I've just read through this thread. Honestly, I find it more heartbreaking than funny. The desperation in these posts is stunning. It's true that the people writing to "MUARY" don't understand that this is Ryan's blog (kudos to you Ryan for being relatively even-handed in your responses).

Stupid and uneducated people aren't the same, though. True 'nuf - lots of people don't know how to spell, lots of people don't "get" the Web, let alone the Internet, and lots of people get themselves into all SORTS of awful situations.

But to my mind, this is more about one culture (prospereous, educated, Internet-savvy) suddenly staring through a window into the soul of another (poor, mostly uneducated). It's hard to miss the insights that the responses give into BOTH of them. Lots of us have treated this thread as a sort of litmus test for intelligence. Maybe it's a litmus test for other things as well, like compassion and kindness.

Saturday, May 22, 2004

Shimane-ken!

Got another nice fat manila envelope in the mail today from the good folks at the NY Consulate.

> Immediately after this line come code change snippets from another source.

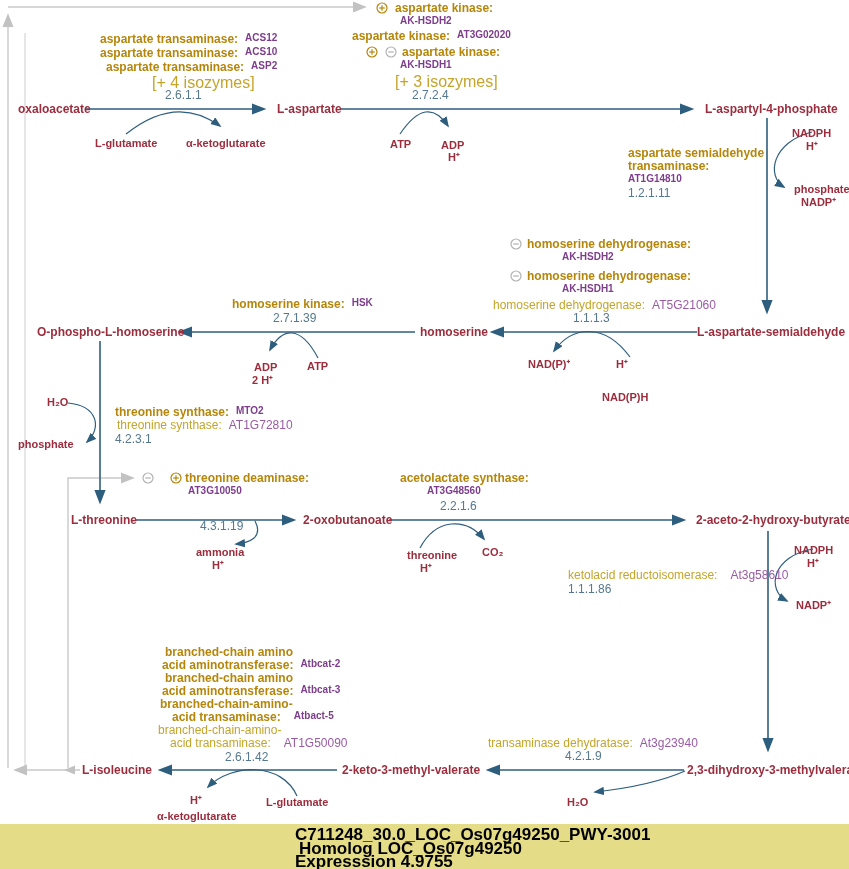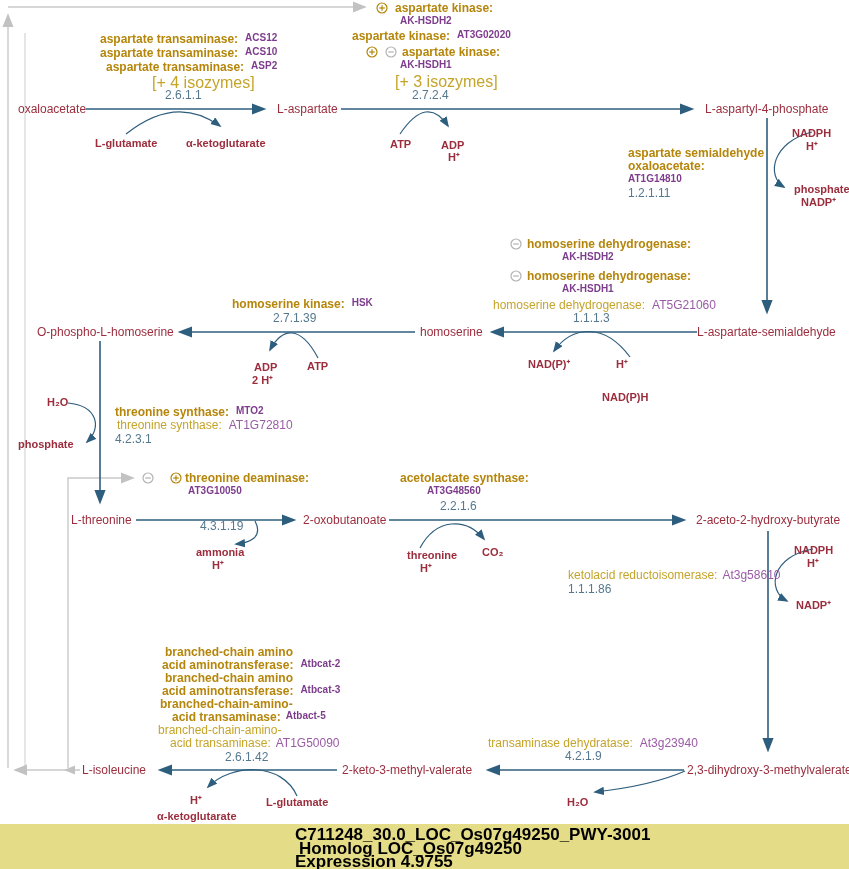--- a/index.html
+++ b/index.html
@@ -9,7 +9,7 @@
   .lbl{position:absolute;white-space:nowrap;line-height:1.05;}
   .pair{display:flex;gap:7px;}
   .pairw{display:flex;gap:5px;}
-  .met {color:#9B2D3D;font-weight:normal;font-size:12px;}
+  .met {color:#9B2D3D;font-weight:bold;font-size:12px;}
   .side{color:#9B2D3D;font-weight:bold;font-size:11px;text-align:center;}
   .enz {color:#B5860B;font-weight:bold;font-size:12px;}
   .enzl{color:#C5A42A;font-weight:normal;font-size:12px;}

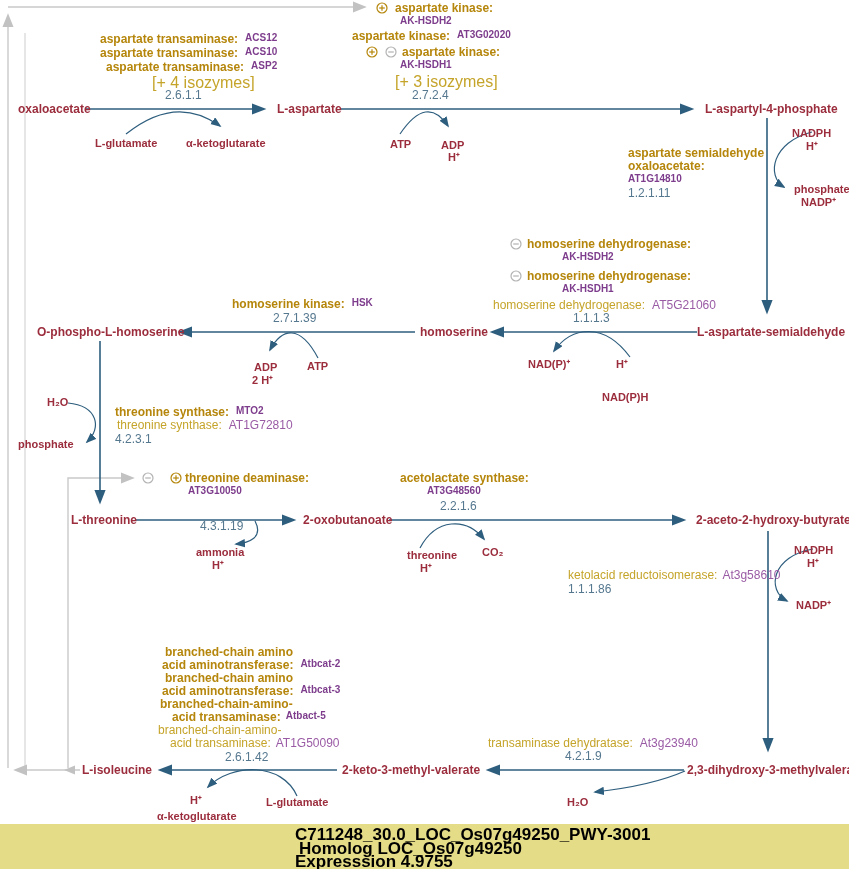--- a/index.html
+++ b/index.html
@@ -177,7 +177,7 @@
   <div class="lbl ec" style="left:412px;top:89px">2.7.2.4</div>
 
   <div class="lbl enz" style="left:628px;top:147px">aspartate semialdehyde</div>
-  <div class="lbl enz" style="left:628px;top:160px">oxaloacetate:</div>
+  <div class="lbl enz" style="left:628px;top:160px">transaminase:</div>
   <div class="lbl gene" style="left:628px;top:174px">AT1G14810</div>
   <div class="lbl ec" style="left:628px;top:187px">1.2.1.11</div>
 

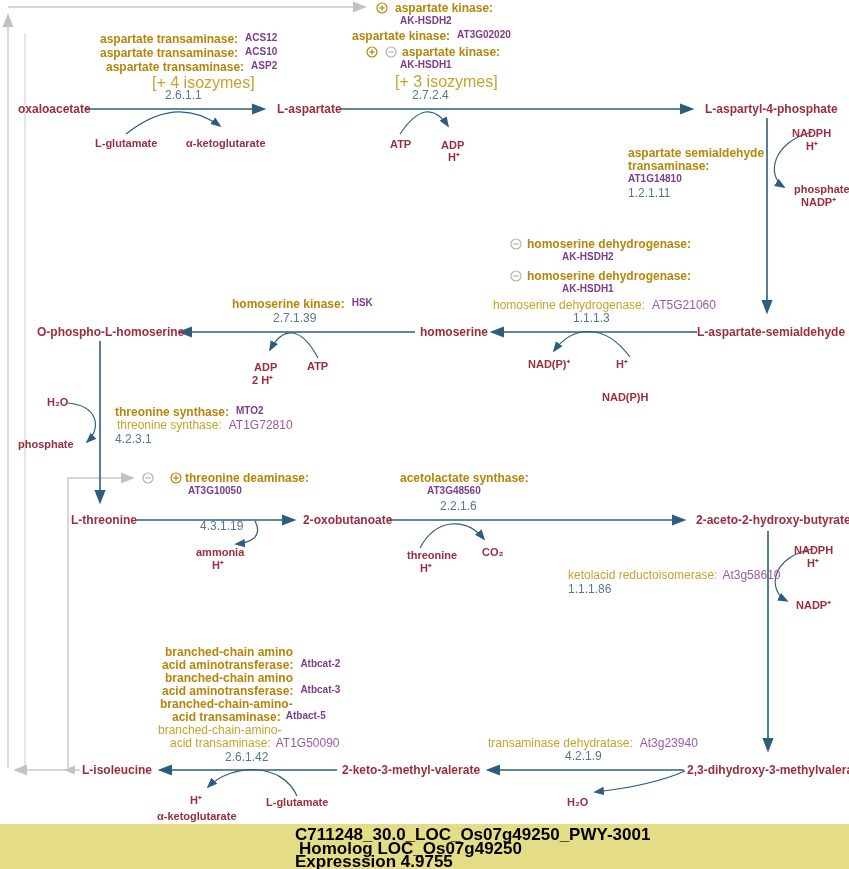--- a/index.html
+++ b/index.html
@@ -8,7 +8,7 @@
   svg.canvas{position:absolute;left:0;top:0;}
   .lbl{position:absolute;white-space:nowrap;line-height:1.05;}
   .pair{display:flex;gap:7px;}
-  .pairw{display:flex;gap:5px;}
+  .pairw{display:flex;gap:13px;}
   .met {color:#9B2D3D;font-weight:bold;font-size:12px;}
   .side{color:#9B2D3D;font-weight:bold;font-size:11px;text-align:center;}
   .enz {color:#B5860B;font-weight:bold;font-size:12px;}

Seems I'll be going to the prefecture (like a state or province) of Shimane, and more specifically to the town of Yokota.

There's more than one Yokota in Japan, just as there's more than one Springfield in the US; here's the one where I'll be.

I've already started a thread on BigDaikon, so if anyone there has some information about the area, you, my faithful blog readers, will know about it when I do.

This looks like the town's official webpage, but unfortunately for me it's all in Japanese, and most of the links on the homepage are gifs, not text, so Babel Fish can't translate them. What Babel Fish can translate, however, is the population of the town:
  • 7,895 people
    • 4,109 women
    • 3,786 men
  • 2,364 households

Yep, it's small.

Tuesday, May 18, 2004

Je suis Nono, le petit robot...

We've been singing little snippets of the Ulysse 31 theme song in Vacuum Energy HQ for several months now (mostly just the first couple bars: "Uuuuu-lysse, Uuu-lyyyyyysse!"), and I finally decided to dig up the mp3 again. It's got the makings of a classic, even in French. (Especially in French.)

Credits:
MP3: http://perso.wanadoo.fr/simonin/Ulysse31/ (I think the little pop-up says something about two downloads per person per day.)
Lyrics (en français): http://www.topkool.com/comicsbdmangas/oav-ulysse31.htm (Scroll toward the bottom.)
Intro video (in English): http://www.sfxb.co.uk/animated/ulysses31.html (A bit of nostalgia for those of you who remember watching it as kids; I think I'd just turned one year old.)

Incidentally, while I was double-checking my French on Babel Fish just a moment ago, I discovered that it leaves instances of "c'est" untranslated, from the French to English. While not a major inconvenience for myself, I find it a bit diappointing, since "c'est" (roughly translated: "this is") is used frequently in the French language, and easy enough to translate.


Late Night with Conan O'Brien recently aired a segment on Stargate. Recently, as in last Thursday. I watched Conan Wednesday night, and Friday night, but for some reason I decided I had something better to do Thursday night.
But no worries: it airs again on NBC this Friday at 4am. I've set my alarm (on my cell phone) to wake up at 3:50am. Watch me, I'm so gonna do it.

Thursday, May 13, 2004

By popular demand

It seems a shame that Blogger released new templates just after I'd gone through all the trouble of figuring out the last one and tweaking it. Now I have a new (far more complicated) template to tweak.

And I'm far from finished. I'll get the old stuff back in the sidebar, fix any overly large photos so that they display properly, and figure out how to implement the in-Blogger comment feature. Don't worry: all the old comments have been saved in text files, and I will provide links to them at the end of the posts in which they were made (see the previous post).

Overall, though, I see this as an improvement. I mean, it isn't really anything I couldn't do by myself if I were really, really good at designing webpages; but I'm not, so this is a change for the better.